Created By : Jatin Gogia
Reviewed By : Rajasekhar Valipishetty
Last Updated : Apr 06, 2023
HCF Calculator using the Euclid Division Algorithm helps you to find the Highest common factor (HCF) easily for 73, 72, 639 i.e. 1 the largest integer that leaves a remainder zero for all numbers.
HCF of 73, 72, 639 is 1 the largest number which exactly divides all the numbers i.e. where the remainder is zero. Let us get into the working of this example.
Consider we have numbers 73, 72, 639 and we need to find the HCF of these numbers. To do so, we need to choose the largest integer first and then as per Euclid's Division Lemma a = bq + r where 0 ≤ r ≤ b
Highest common factor (HCF) of 73, 72, 639 is 1.
HCF(73, 72, 639) = 1
Highest common factor or Highest common divisor (hcd) can be calculated by Euclid's algotithm.

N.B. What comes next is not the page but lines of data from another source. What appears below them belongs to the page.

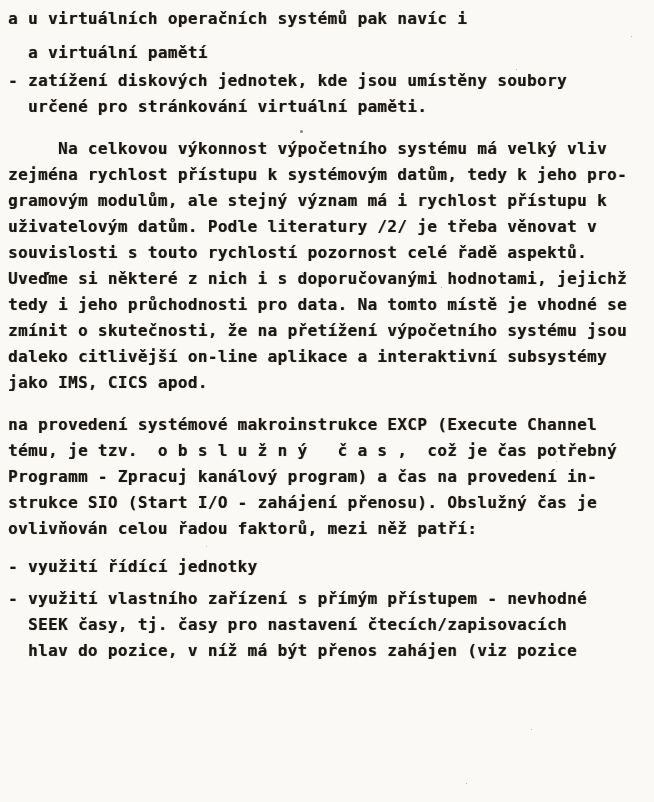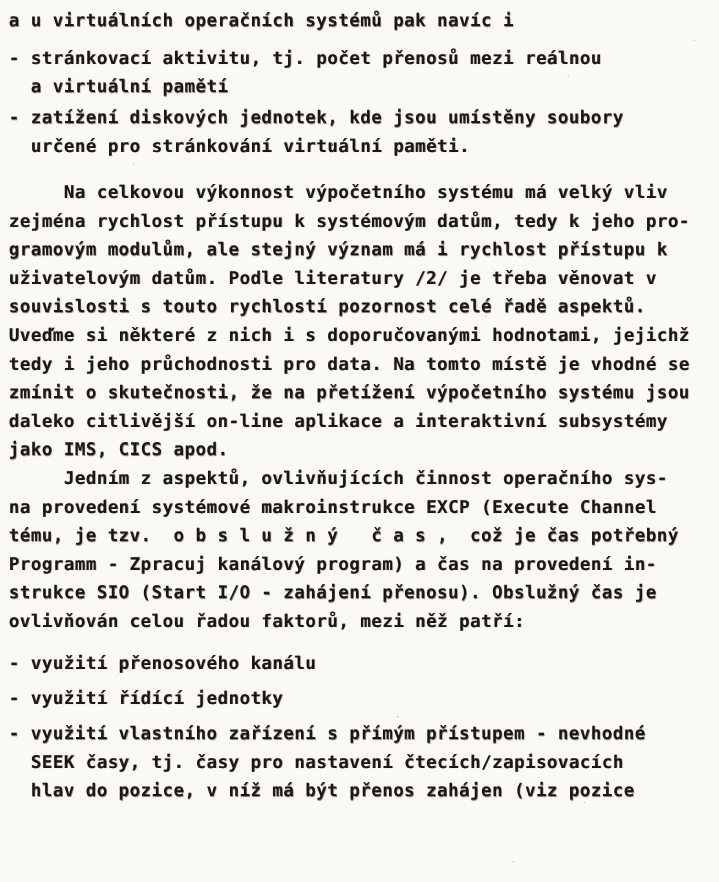--- a/index.html
+++ b/index.html
@@ -65,7 +65,6 @@
   </div>
 
   <div class="block mb-b1">
-    <div class="ln">- stránkovací aktivitu, tj. počet přenosů mezi reálnou</div>
     <div class="ln">  a virtuální pamětí</div>
   </div>
 

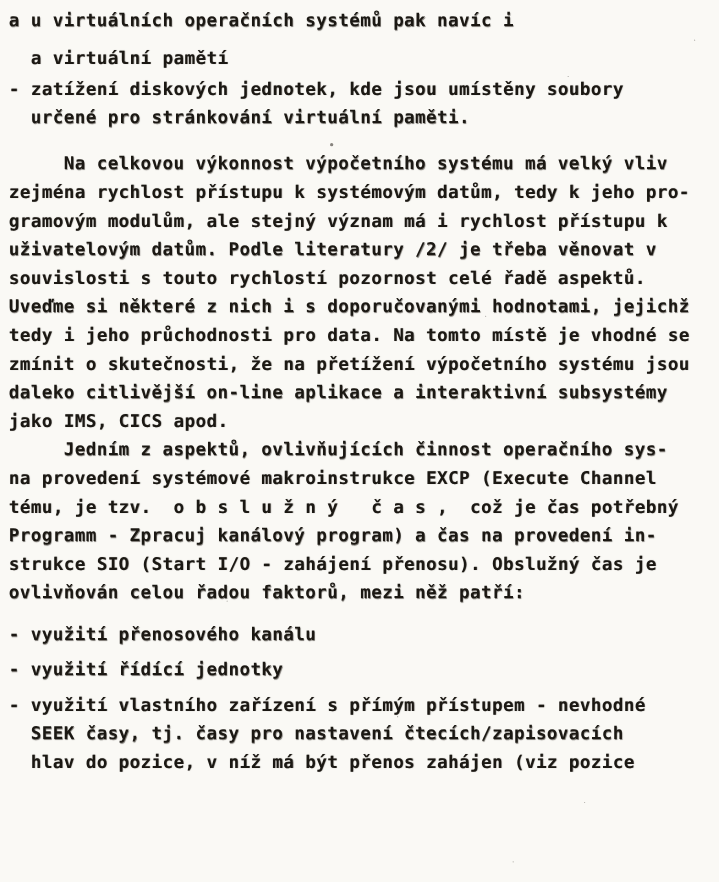--- a/index.html
+++ b/index.html
@@ -30,7 +30,7 @@
   .mb-intro  { margin-bottom: 8px; }
   .mb-b1     { margin-bottom: 2px; }
   .mb-b2     { margin-bottom: 16px; }
-  .mb-p1     { }
+  .mb-p1     { margin-bottom: 16px; }
   .mb-p2     { margin-bottom: 12px; }
   .mb-li     { margin-bottom: 6px; }
   

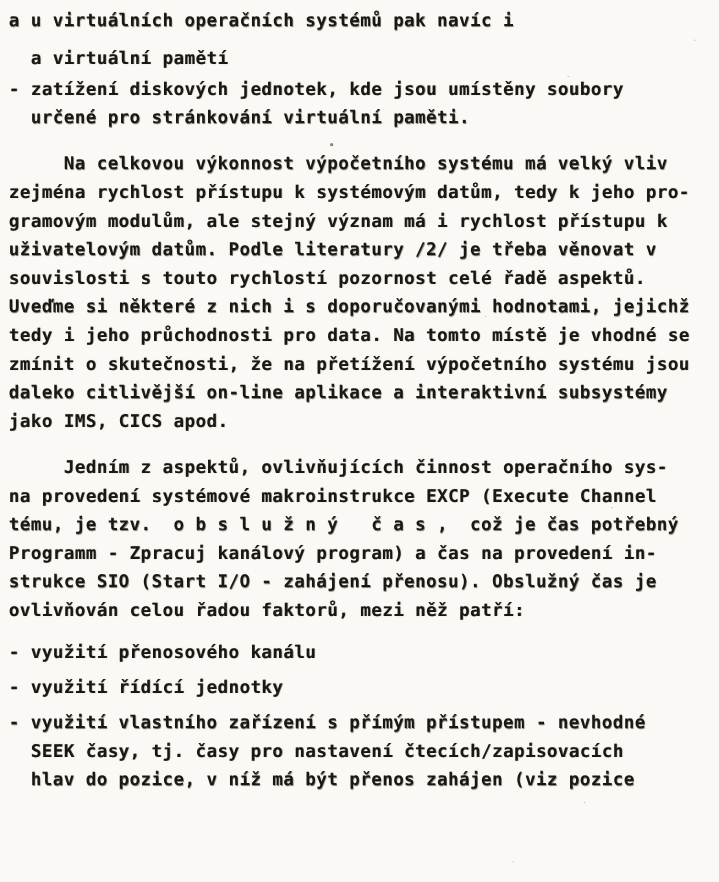--- a/index.html
+++ b/index.html
@@ -87,7 +87,6 @@
   </div>
 
   <div class="block mb-p2">
-    <div class="ln">     Jedním z aspektů, ovlivňujících činnost operačního sys-</div>
     <div class="ln">na provedení systémové makroinstrukce EXCP (Execute Channel</div>
     <div class="ln">tému, je tzv.  o b s l u ž n ý   č a s ,  což je čas potřebný</div>
     <div class="ln">Programm - Zpracuj kanálový program) a čas na provedení in-</div>

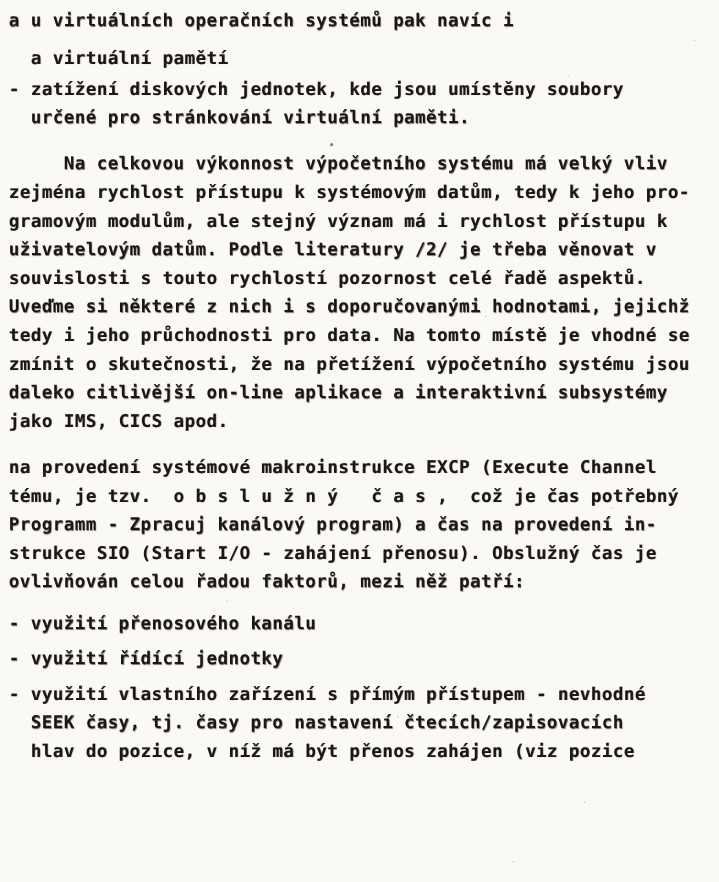--- a/index.html
+++ b/index.html
@@ -94,9 +94,6 @@
     <div class="ln">ovlivňován celou řadou faktorů, mezi něž patří:</div>
   </div>
 
-  <div class="block mb-li">
-    <div class="ln">- využití přenosového kanálu</div>
-  </div>
 
   <div class="block mb-li">
     <div class="ln">- využití řídící jednotky</div>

Highest common factor (HCF) of 73, 72, 639 is 1.
Step 1: Since 73 > 72, we apply the division lemma to 73 and 72, to get
73 = 72 x 1 + 1
Step 2: Since the reminder 72 ≠ 0, we apply division lemma to 1 and 72, to get
72 = 1 x 72 + 0
The remainder has now become zero, so our procedure stops. Since the divisor at this stage is 1, the HCF of 73 and 72 is 1
Notice that 1 = HCF(72,1) = HCF(73,72) .
We can take hcf of as 1st numbers and next number as another number to apply in Euclidean lemma
Step 1: Since 639 > 1, we apply the division lemma to 639 and 1, to get
639 = 1 x 639 + 0
The remainder has now become zero, so our procedure stops. Since the divisor at this stage is 1, the HCF of 1 and 639 is 1
Notice that 1 = HCF(639,1) .
Here are some samples of HCF using Euclid's Algorithm calculations.
1. What is the Euclid division algorithm?
Answer: Euclid's Division Algorithm is a technique to compute the Highest Common Factor (HCF) of given positive integers.
2. what is the HCF of 73, 72, 639?
Answer: HCF of 73, 72, 639 is 1 the largest number that divides all the numbers leaving a remainder zero.
3. How to find HCF of 73, 72, 639 using Euclid's Algorithm?
Answer: For arbitrary numbers 73, 72, 639 apply Euclid’s Division Lemma in succession until you obtain a remainder zero. HCF is the remainder in the last but one step.